What the task requires:
Give back the records below verbatim, please, but without a single image.

Data entries:
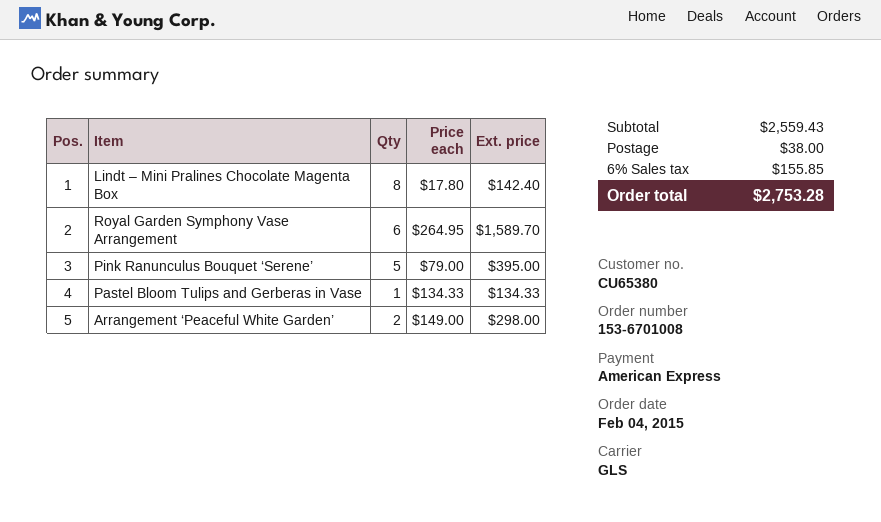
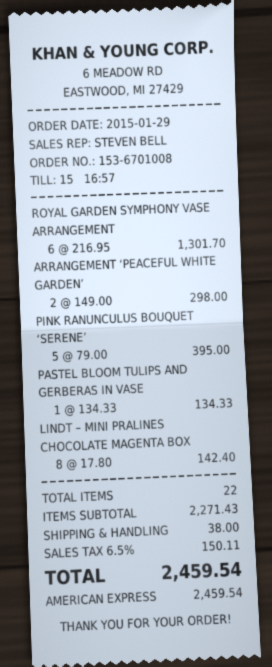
order date: 2015-02-04 -> 2015-01-29
Royal Garden Symphony Vase Arrangement: 6 x 264.95 = 1589.70 -> 6 x 216.95 = 1301.70
subtotal: 2559.43 -> 2271.43
tax: 6% = 155.85 -> 6.5% = 150.11
total: 2753.28 -> 2459.54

Answer to this task:
order date: 2015-02-04 -> 2015-01-29
Royal Garden Symphony Vase Arrangement: 6 x 264.95 = 1589.70 -> 6 x 216.95 = 1301.70
subtotal: 2559.43 -> 2271.43
tax: 6% = 155.85 -> 6.5% = 150.11
total: 2753.28 -> 2459.54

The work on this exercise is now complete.